Brom v. People

216 Ill. 148 | Ill. | 1905

Mr. Justice Hand

delivered the opinion of the court:

It is first contended that the court erred in admitting proof of an affray between Brom and a young man by the name of Kirby Merrit, which occurred in the kitchen of said restaurant a few minutes before Brom entered the lunch room and before the fight took place between Brom and Roberts, and at a time when neither Brom nor Roberts knew the other was in the building. Oscar N. Bedford, who was in the kitchen, was permitted-to testify, over the objection of the plaintiff in error, that Brom and Burson came into the kitchen a few minutes before the difficulty occurred between Brom and Roberts in the lunch room; that Brom was intoxicated; that the witness was cooking and Merrit was washing dishes; that without provocation Brom struck and knocked Merrit down, and when asked why he did it, said, “I don’t know.” We aree unable to see what the difficulty between Brom and Merrit had to do with the homicide or upon what ground the admission of such testimony can be justified.
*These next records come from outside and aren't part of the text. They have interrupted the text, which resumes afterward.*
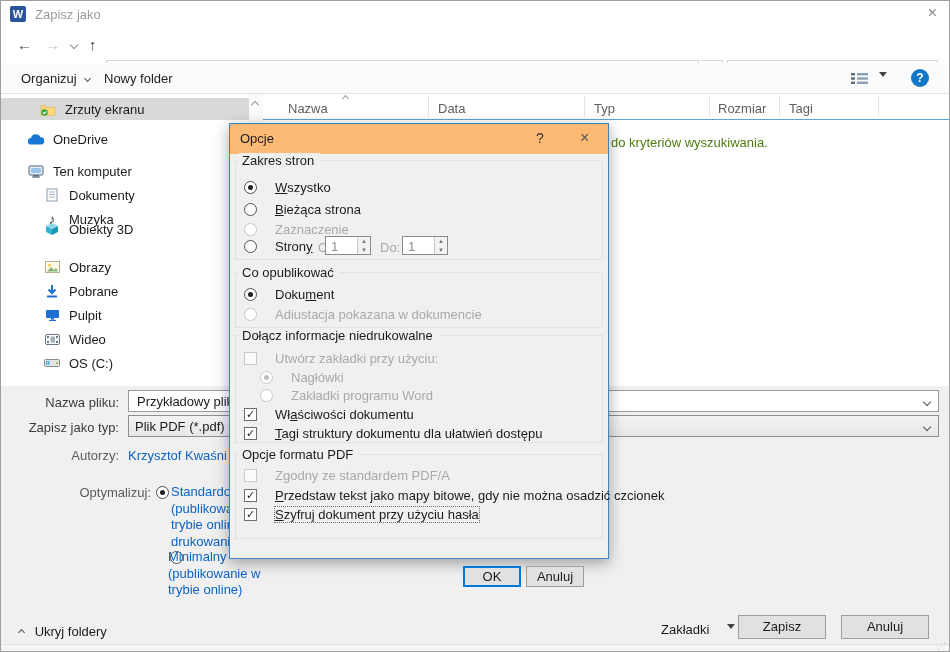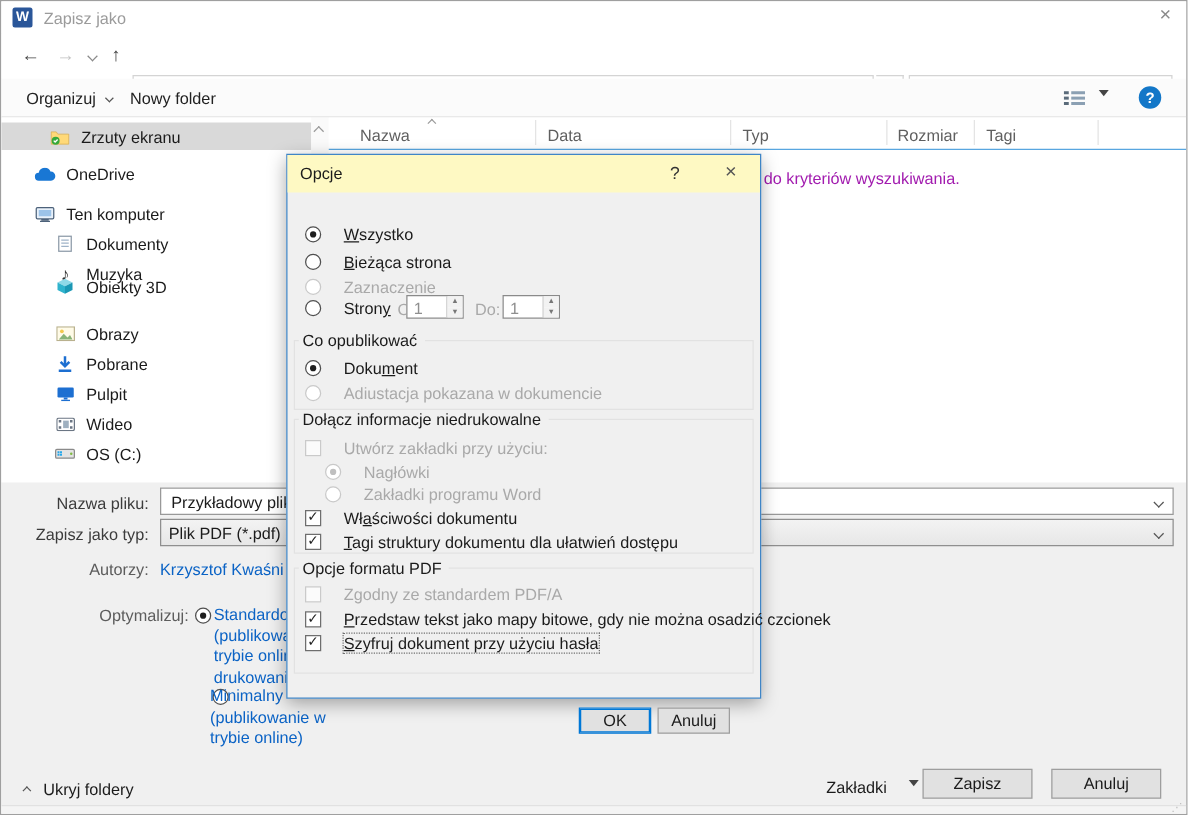--- a/index.html
+++ b/index.html
@@ -77,7 +77,7 @@
 
   
   #dlg{position:absolute;left:228px;top:122px;width:380px;height:436px;background:#f0f0f0;border:1px solid #3f85c6;box-shadow:0 4px 14px rgba(0,0,0,.35);z-index:10;}
-  #dlg-title{position:absolute;left:0;top:0;right:0;height:30px;background:#fef9c3;}
+  #dlg-title{position:absolute;left:0;top:0;right:0;height:30px;background:#fdba74;}
   #dlg-title .t{position:absolute;left:10px;top:7px;color:#1b1b1b;}
   #dlg-help{position:absolute;left:306px;top:6px;color:#333;font-size:14px;}
   #dlg-close{position:absolute;left:350px;top:5px;color:#555;font-size:16px;}

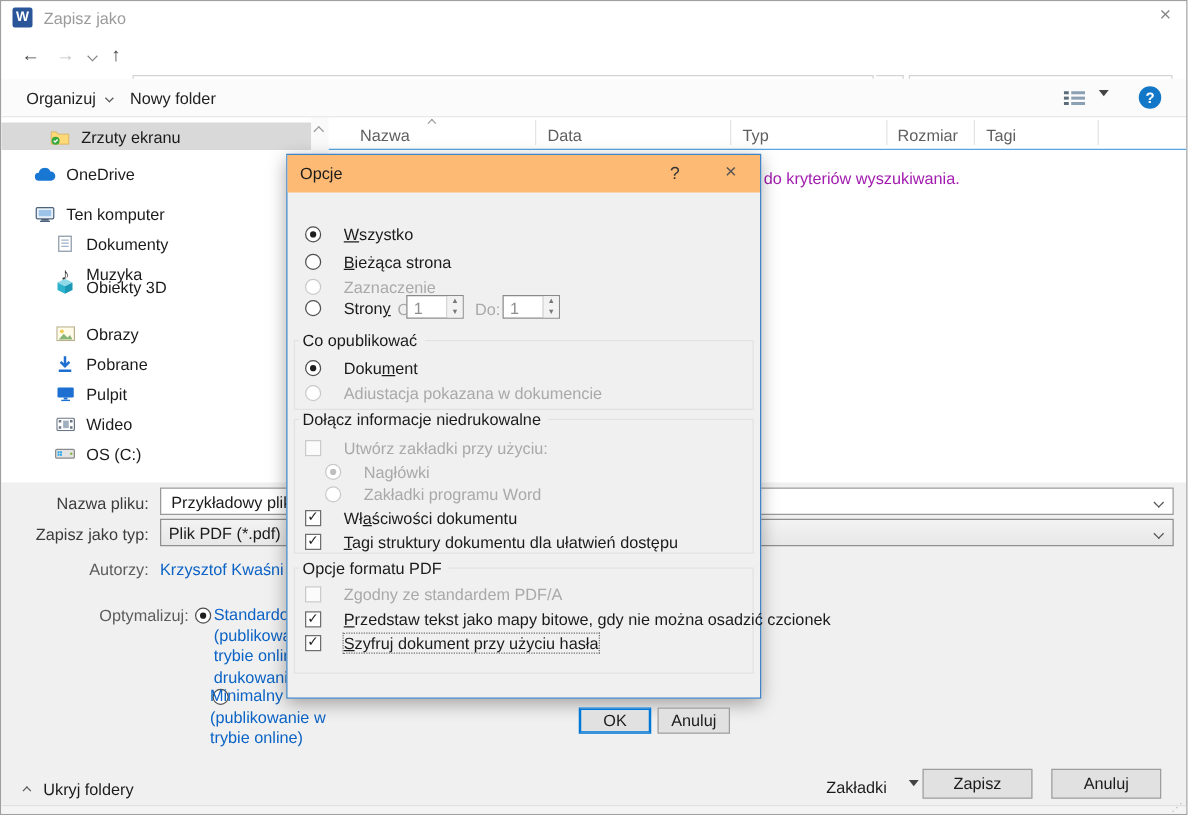--- a/index.html
+++ b/index.html
@@ -52,7 +52,7 @@
   .colsep{position:absolute;top:2px;width:1px;height:20px;background:#e4e4e4;}
   #headline{position:absolute;left:0;right:0;top:25px;height:1px;background:#58a6e0;}
   #sortcaret{position:absolute;left:80px;top:2px;width:5px;height:5px;border-color:#9a9a9a;border-width:1.2px;}
-  #emptymsg{position:absolute;left:348px;top:41px;color:#a21caf;text-align:center;}
+  #emptymsg{position:absolute;left:348px;top:41px;color:#4d7c0f;text-align:center;}
 
   
   #formarea{position:absolute;left:0;top:385px;right:0;height:267px;background:#f0f0f0;}

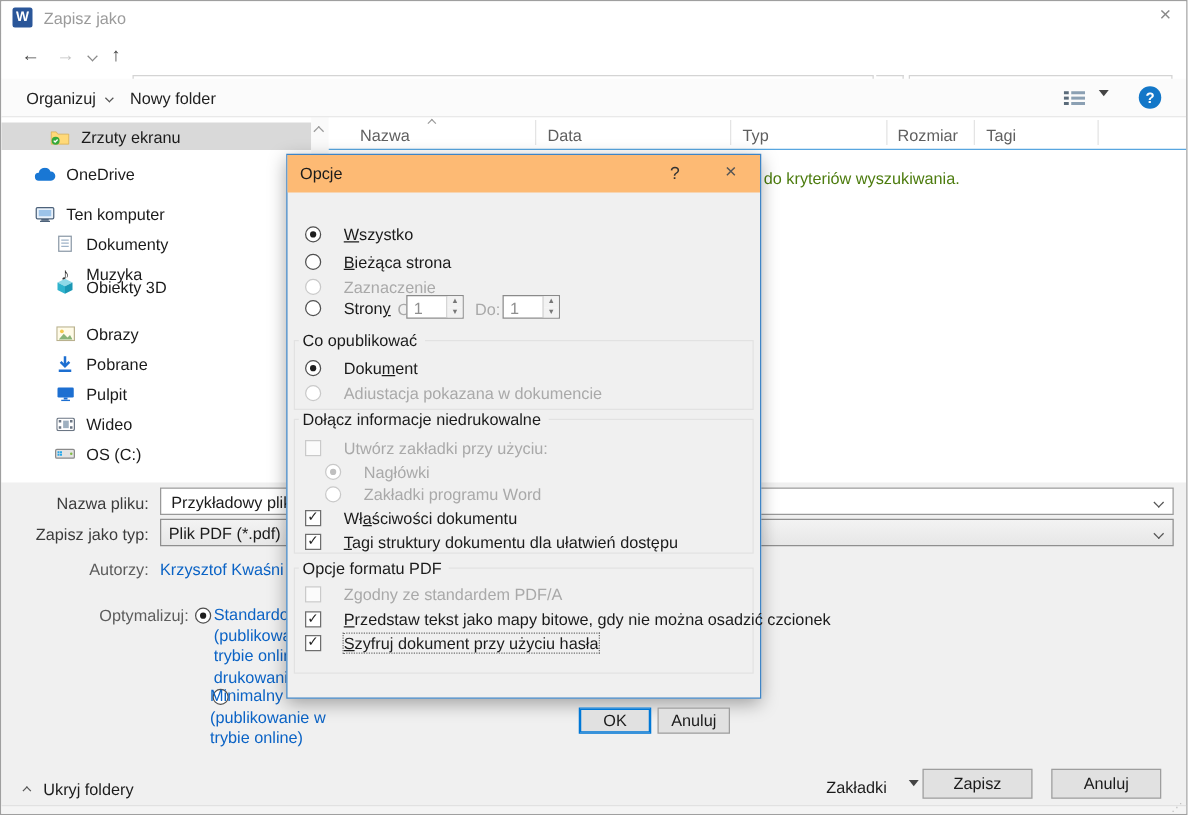--- a/index.html
+++ b/index.html
@@ -346,6 +346,9 @@
       <span id="dlg-close">×</span>
     </div>
 
+    <div class="grp" style="top:36px;height:100px">
+      <span class="grp-l">Zakres stron</span>
+    </div>
     <div class="drow" style="left:14px;top:55px">
       <span class="radio checked"></span>
       <span class="ol"><span></span><span class="u">W</span><span>szystko</span></span>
While it was proper to show that Brom was intoxicated at the time of the fight with Roberts, to prove that he had had trouble with Merrit at a time and place other than where the difficulty took place between Brom and Roberts could throw no light on the affray between them, and may have tended strongly to prejudice the jury against the plaintiff in error and thereby work a serious injury to him upon his trial upon the indictment against him for the murder of Roberts. It has been repeatedly held in this court, and it is the rule in all courts where the common law prevails, that where a party is upon trial upon a criminal charge, proof of his misconduct not connected with the charge upon which he is being tried should not be admitted, as such evidence is likely to prejudice the jury against the defendant and cause them to lose sight of the issues which they have been .sworn to try. The authorities upon that question will be found collated and reviewed in Addison v. People, 193 Ill. 405.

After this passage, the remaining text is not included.